Beside the user defined tier names there is a set of default tier names for each file format. In the case of Toolbox we pre-defined the following tier names in the module poioapi.io.toolbox:

  • utterance: utterance_gen
  • word: tx, t
  • morpheme: mb, m
  • part of speech: ps, p
  • gloss: ge, g
  • translation: ft, f
  • comment: nt

The user can easily add and modify this list via JSON mapping files, as described above.

The AnnotationMapper class

The AnnotationMapper is used by the Writer classes to map the annotation labels. It is also responsible to validate tags, i.e. to check if the annotation label is part of the tagset of the given file format. Internally, the class uses a dictionary to map the annotations. This dictionary is created from a default JSON file for each combination of input file format and output file format. For example, there is a default JSON file for the mapping of annotations from Toolbox files to Typecraft files:

https://github.com/cidles/poio-api/blob/master/src/poioapi/mappings/TOOLBOX_TYPECRAFT.json

Additionally, the programmer can add more JSON files to an AnnotationMapper object to update the mapping. This is done by the script poio_converter.py when the user specified a mapping file on the command line, as described above.

Application: Toolbox import in the Typecraft web application

An example application of the full Poio API conversion functionality is the import of Toolbox files in the Tpyecraft web application. Internally, Typecraft uses Poio API to convert a Toolbox file into the Typecraft XML format and then imports this XML. This modularization of the import allows us to support other file formats in the future, for example the import of pure text-based IGT from Word files. All we need to modify is the conversion workflow in Poio API, the web application practically only needs a new entry in a dropdown so that the user can specify the input file format.

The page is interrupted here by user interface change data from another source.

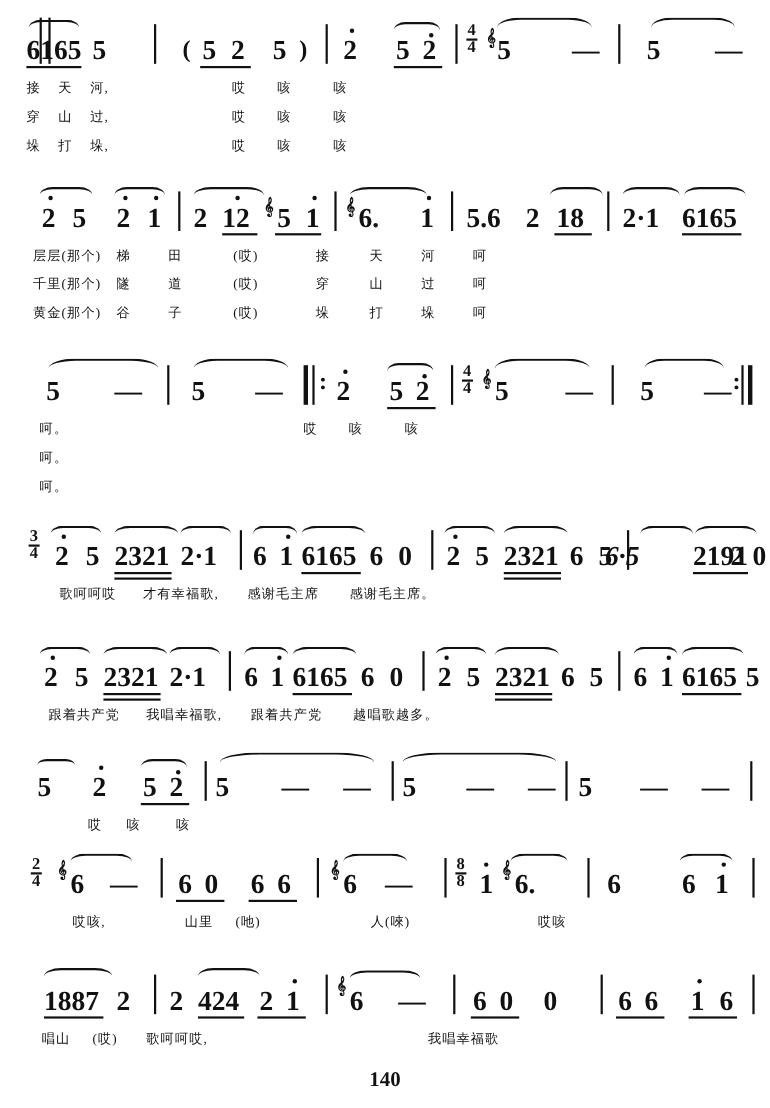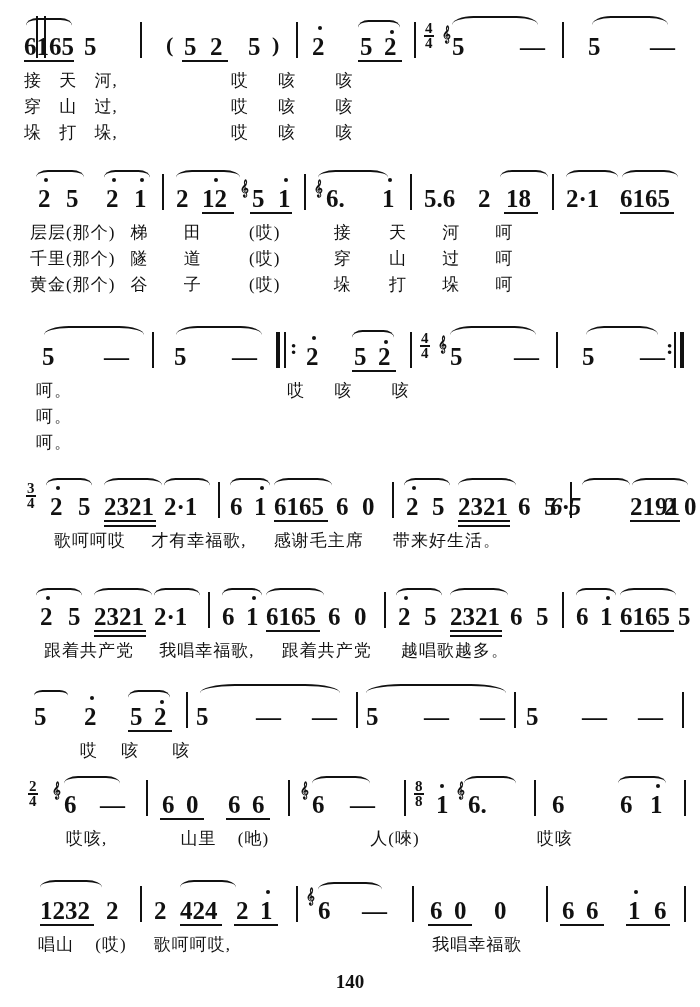--- a/index.html
+++ b/index.html
@@ -20,21 +20,21 @@
     position:absolute;
     font-family:"Liberation Serif", serif;
     font-weight:bold;
     font-size:25px;
     line-height:25px;
     white-space:nowrap;
   }
   .lyr{
     position:absolute;
     font-family:"Liberation Serif", serif;
-    font-size:17px;
+    font-size:12px;
     line-height:17px;
     white-space:nowrap;
     letter-spacing:1px;
   }
   .bar{                    
     position:absolute;
     width:2px;background:#111;
   }
   .barthick{position:absolute;width:4px;background:#111;}
   .dotsrepeat{position:absolute;font-size:22px;font-weight:bold;line-height:10px;}
@@ -349,21 +349,21 @@
     <div class="slur" style="left:632px;top:10px;width:56px;"></div>
     <div class="nb" style="left:630px;top:26px;">2191</div>
     <div class="beam" style="left:630px;top:52px;width:50px;"></div>
     <div class="nb" style="left:664px;top:26px;">2</div>
     <div class="nb" style="left:684px;top:26px;">0</div>
 
     <div class="lyr" style="left:54px;top:64px;">
       <span>歌呵呵哎</span>
       <span style="padding-left:20px">才有幸福歌,</span>
       <span style="padding-left:22px">感谢毛主席</span>
-      <span style="padding-left:24px">带来好生活。</span>
+      <span style="padding-left:24px">感谢毛主席。</span>
     </div>
   </div>
 
   <div class="system" style="top:578px;">
     <div class="slur" style="left:36px;top:10px;width:46px;"></div>
     <div class="dotu" style="left:46px;top:18px;"></div>
     <div class="nb" style="left:40px;top:26px;">2</div>
     <div class="nb" style="left:68px;top:26px;">5</div>
 
     <div class="slur" style="left:94px;top:10px;width:58px;"></div>
@@ -516,21 +516,21 @@
       <span>哎咳,</span>
       <span style="padding-left:68px">山里</span>
       <span style="padding-left:16px">(吔)</span>
       <span style="padding-left:96px">人(唻)</span>
       <span style="padding-left:112px">哎咳</span>
     </div>
   </div>
 
   <div class="system" style="top:872px;">
     <div class="slur" style="left:40px;top:8px;width:62px;"></div>
-    <div class="nb" style="left:40px;top:26px;">1232</div>
+    <div class="nb" style="left:40px;top:26px;">1887</div>
     <div class="beam" style="left:40px;top:52px;width:54px;"></div>
     <div class="nb" style="left:106px;top:26px;">2</div>
 
     <div class="bar" style="left:140px;top:14px;height:36px;"></div>
 
     <div class="nb" style="left:154px;top:26px;">2</div>
     <div class="slur" style="left:180px;top:8px;width:56px;"></div>
     <div class="nb" style="left:180px;top:26px;">424</div>
     <div class="beam" style="left:180px;top:52px;width:42px;"></div>
     <div class="nb" style="left:236px;top:26px;">2</div>

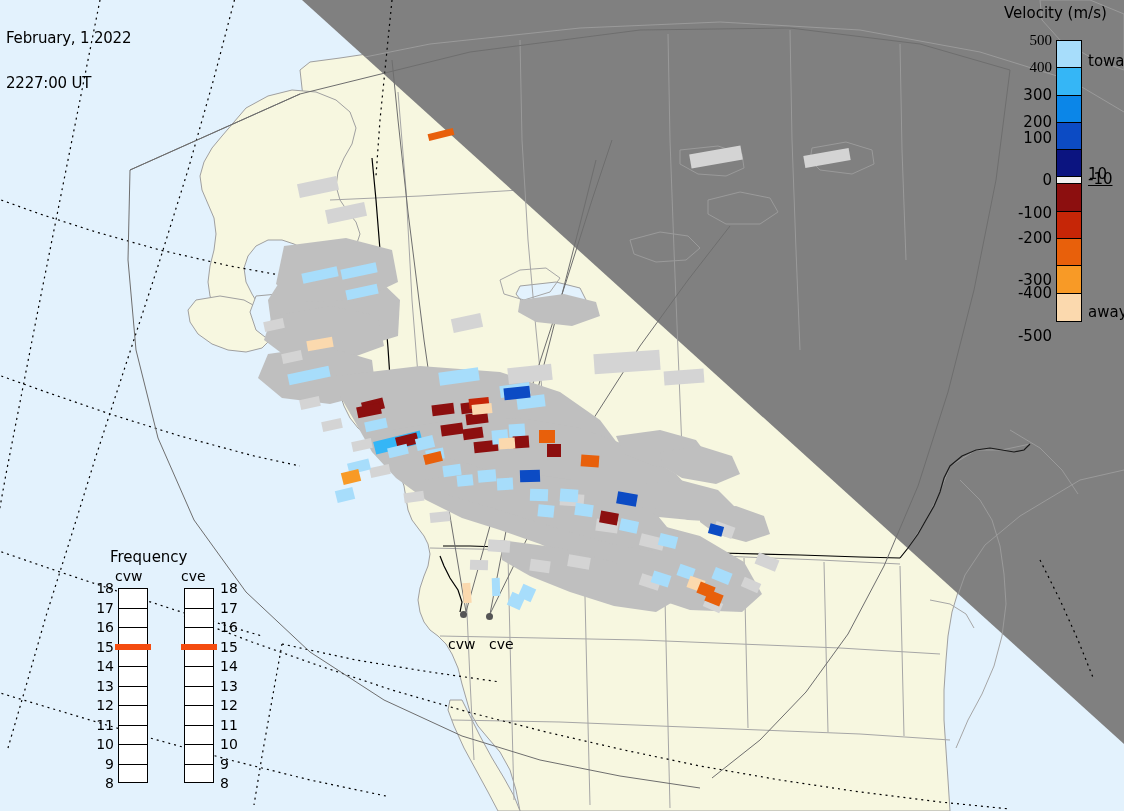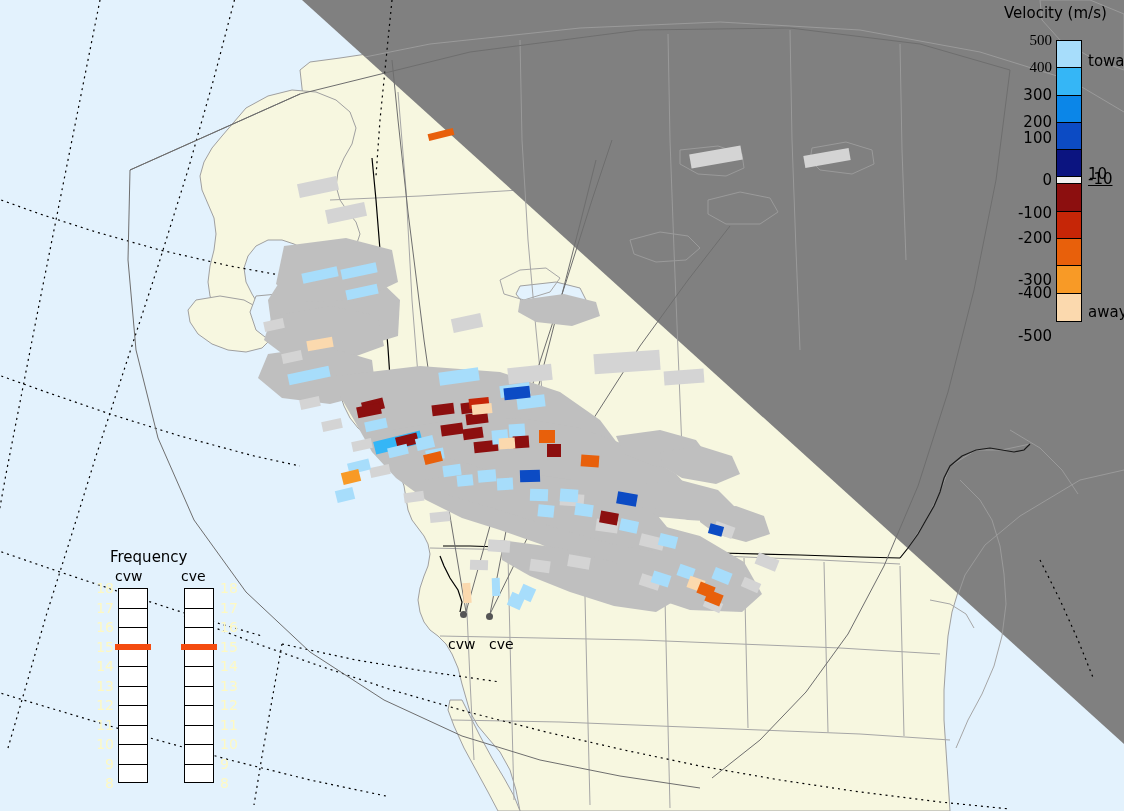--- a/index.html
+++ b/index.html
@@ -30,21 +30,21 @@
 
   
   #freqwrap{position:absolute;left:96px;top:548px;width:140px;height:240px;text-decoration:underline;}
   #freqtitle{position:absolute;left:14px;top:0px;font-size:15px;color:#000;white-space:nowrap;}
   .fcolhdr{position:absolute;top:20px;font-size:14px;color:#000;white-space:nowrap;}
   .fcol{position:absolute;top:40px;width:30px;height:195px;border:1px solid #000;
         background:#fff;box-sizing:border-box;}
   .fcell{width:100%;box-sizing:border-box;border-bottom:1px solid #000;}
   .fcell:last-child{border-bottom:none;}
   .fmark{position:absolute;height:6px;background:#f44c10;}
-  .ftick{position:absolute;font-size:14px;color:#fef9c3;white-space:nowrap;
+  .ftick{position:absolute;font-size:14px;color:#000000;white-space:nowrap;
          transform:translateY(-50%);}
   .ftick.left{text-align:right;}
   .ftick.right{text-align:left;}
 
   
   .stlabel{position:absolute;font-size:14px;color:#000;white-space:nowrap;}
   .stdot{position:absolute;width:7px;height:7px;border-radius:50%;background:#555;}
 </style>
 </head>
 <body>
@@ -334,20 +334,24 @@
         <rect x="713" y="570" width="18" height="12" fill="#a7ddfb" transform="rotate(22 722 576)"></rect>
         <rect x="709" y="525" width="14" height="10" fill="#0c4bc4" transform="rotate(16 716 530)"></rect>
         <rect x="463" y="583" width="8" height="20" fill="#fbd9ae" transform="rotate(-4 467 593)"></rect>
         <rect x="492" y="578" width="8" height="18" fill="#a7ddfb" transform="rotate(-2 496 587)"></rect>
         <rect x="509" y="594" width="14" height="14" fill="#a7ddfb" transform="rotate(24 516 601)"></rect>
         <rect x="520" y="586" width="14" height="14" fill="#a7ddfb" transform="rotate(24 527 593)"></rect>
       </g>
 
   </svg>
 
+  <div id="title">
+    <div>February, 1 2022</div>
+    <div>2227:00 UT</div>
+  </div>
 
   <div id="stationlayer">
       <div class="stdot" style="left: 460px; top: 611px;"></div>
       <div class="stlabel" style="left: 448px; top: 636px;">cvw</div>
       <div class="stdot" style="left: 486px; top: 613px;"></div>
       <div class="stlabel" style="left: 489px; top: 636px;">cve</div>
     </div>
 
   <div id="cbwrap">
     <div id="cbtitle">Velocity (m/s)</div>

As the workflow in Poio API consists of three steps we can also allow the user to edit the annotation mapping in between. In the first step, we generate an JSON mapping file for any missing tags in the default mapping. Based on this JSON file we generate a user interface that allows the user to specify additional mappings:

_images/typecraft_import.png

Based the user input we generate a new JSON mapping file and add that file to the conversion when we execute the final conversion step to generate the Typecraft XML. The abstraction in Poio API allows us to use the same workflow for all file formats that are supported by Poio API.